Cautionary Tales of Aging & Shared Vulnerability

For our future selves, what more do we need to learn every day – from those cautionary tales of aging, particularly from those who are the older of the old in their later life journey? It should be enough for each of us to take notice, when you take into account aging demographics, curving upward as they are over the next few decades, that we are all going to have to be smarter about making our longevity as financially sound, as it is socially and healthily sound.

One of the longevity intersections, between health and financial, was highlighted in an October 2015 report by Mark Lachs, MD, MPH of Weill Cornell Medical College, New York and S. Duke Han PhD of Rush University Medical Center, Chicago. Published in the Annals of Internal Medicine, Lachs and Han propose a new concept they have named AAFV“age associated financial vulnerability” to describe a classic issue typically associated with an older persons’ declining ability to manage their financial affairs.

From our professional and personal experience, we can attest first-hand to what any reader here could share from their own stories of helping elder family members or friends. Obvious issues like dementia and other impairments to health can lead to a family or friend intervention, where help with personal financial matters is necessary. Often as we know, the intervention arrives too late and a sudden encounter with a problem like elder fraud can add to the mountain of worry.
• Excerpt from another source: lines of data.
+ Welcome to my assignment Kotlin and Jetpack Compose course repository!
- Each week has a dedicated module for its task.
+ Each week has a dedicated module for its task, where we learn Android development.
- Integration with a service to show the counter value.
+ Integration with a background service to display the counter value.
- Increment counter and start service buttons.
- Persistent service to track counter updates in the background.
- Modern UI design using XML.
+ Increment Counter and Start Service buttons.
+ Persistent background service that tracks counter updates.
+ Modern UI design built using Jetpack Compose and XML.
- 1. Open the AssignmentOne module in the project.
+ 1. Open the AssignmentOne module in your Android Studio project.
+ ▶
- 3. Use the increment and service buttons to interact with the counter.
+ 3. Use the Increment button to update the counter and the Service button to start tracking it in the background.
Micro and macro financial accountability

There are two levels of help to consider here. One is the micro; the day-to-day management of finances and the other is the macro, such as decision making for longer-term investment strategies. In this video link on Senior Care Options website, Mary Ellen’s interview with financial investment expert Dan Richards, President of Client Insights, highlights in an easily digestible way, the very basics of what people need to consider in this cautionary tale.
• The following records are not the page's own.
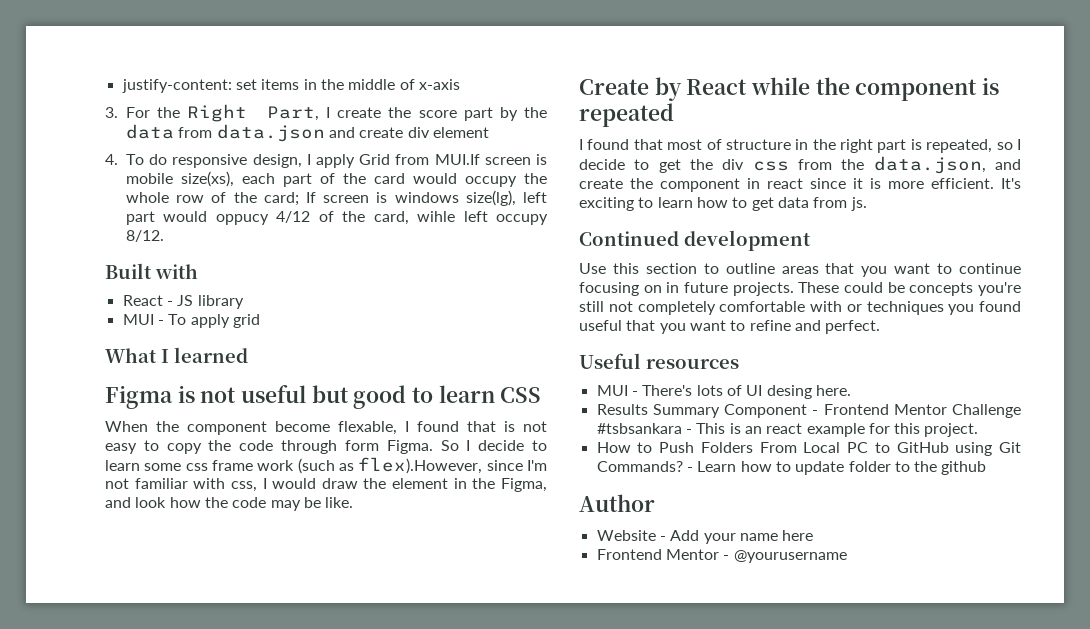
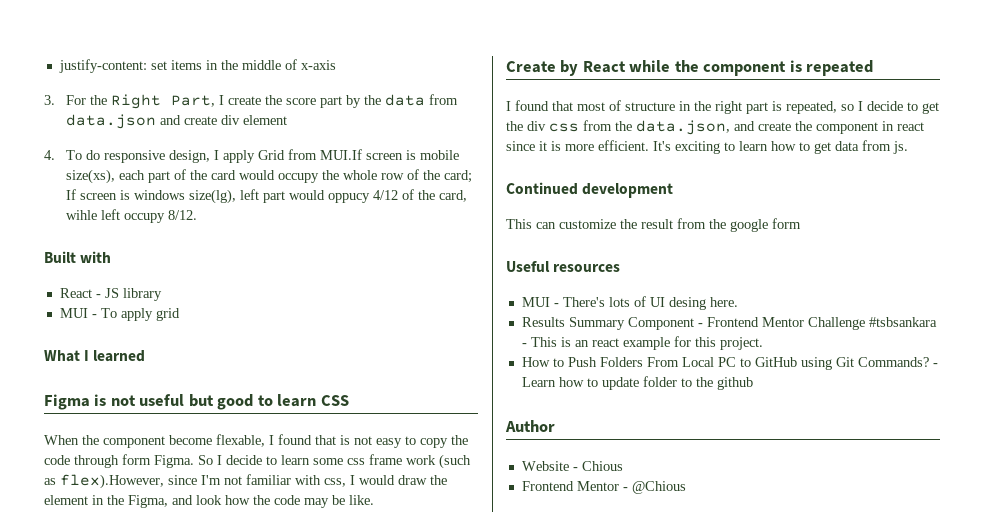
- Use this section to outline areas that you want to continue focusing on in future projects. These could be concepts you're still not completely comfortable with or techniques you found useful that you want to refine and perfect.
+ This can customize the result from the google form
- Website - Add your name here
+ Website - Chious
- Frontend Mentor - @yourusername
+ Frontend Mentor - @Chious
One point made in the opening of the Lachs and Han paper states: “even cognitively intact older adults can have ‘functional’ changes that may render them financially vulnerable”. Apart from cognitive decline, two of these potential vulnerability areas for older adults are loneliness/social isolation and, perhaps due to lack of judgment, exposure to opportunistic marketing or “up-selling” of financial investment plans that may not meet the realistic needs of the individual.
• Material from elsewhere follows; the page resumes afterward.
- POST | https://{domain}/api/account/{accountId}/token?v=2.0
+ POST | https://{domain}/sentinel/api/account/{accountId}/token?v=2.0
The report makes for an educational and thought provoking read that in our minds, really elevates the importance of accountability for observing the symptoms of AAFV, not just for those in the medical community, but for all family members, community care workers, private elder care providers and financial planning advisors. This opens up a broader conversation about understanding the intersection between financial planning and gerontology, which our colleagues, Marie Howes and Suzanne Cook will discuss in upcoming posts.

And a shared vulnerability

Here though, we propose there is an increased social need for advanced learning programs as early as possible, starting at least at the secondary school level, to include financial literacy within recognition of changes in family dynamics; where helping to manage the health and financial affairs of aging parents or grandparents is now becoming an essential life skill.

Who typically is the catalyst in the conversation between the older parent and the financial or legal professionals? The children. How do they begin the open talk about financial affairs while respecting the privacy and independence of the parent? Not always easily or that open. When do these AAFV risk moments arrive most often? In a sudden crisis.

Yet, while you may think you have all the right processes in place for a crisis, there are unmentioned shifts in decisions that happen on the part of the older parent, and the children responsible are vulnerable due to incomplete communication, not knowing for example how the macro financial picture may have changed.

An unprepared, or for that matter even a well-prepared caregiver, with or without P.O.A. responsibilities, can both have exposure to the risks of “age associated financial vulnerability”. So, operating on the premise that “a good precaution is never wasted”, a financially sound longevity plan will incrementally change at different stages of a family life cycle, and in that sense, we all have shared accountability, and a shared vulnerability if we are not well prepared.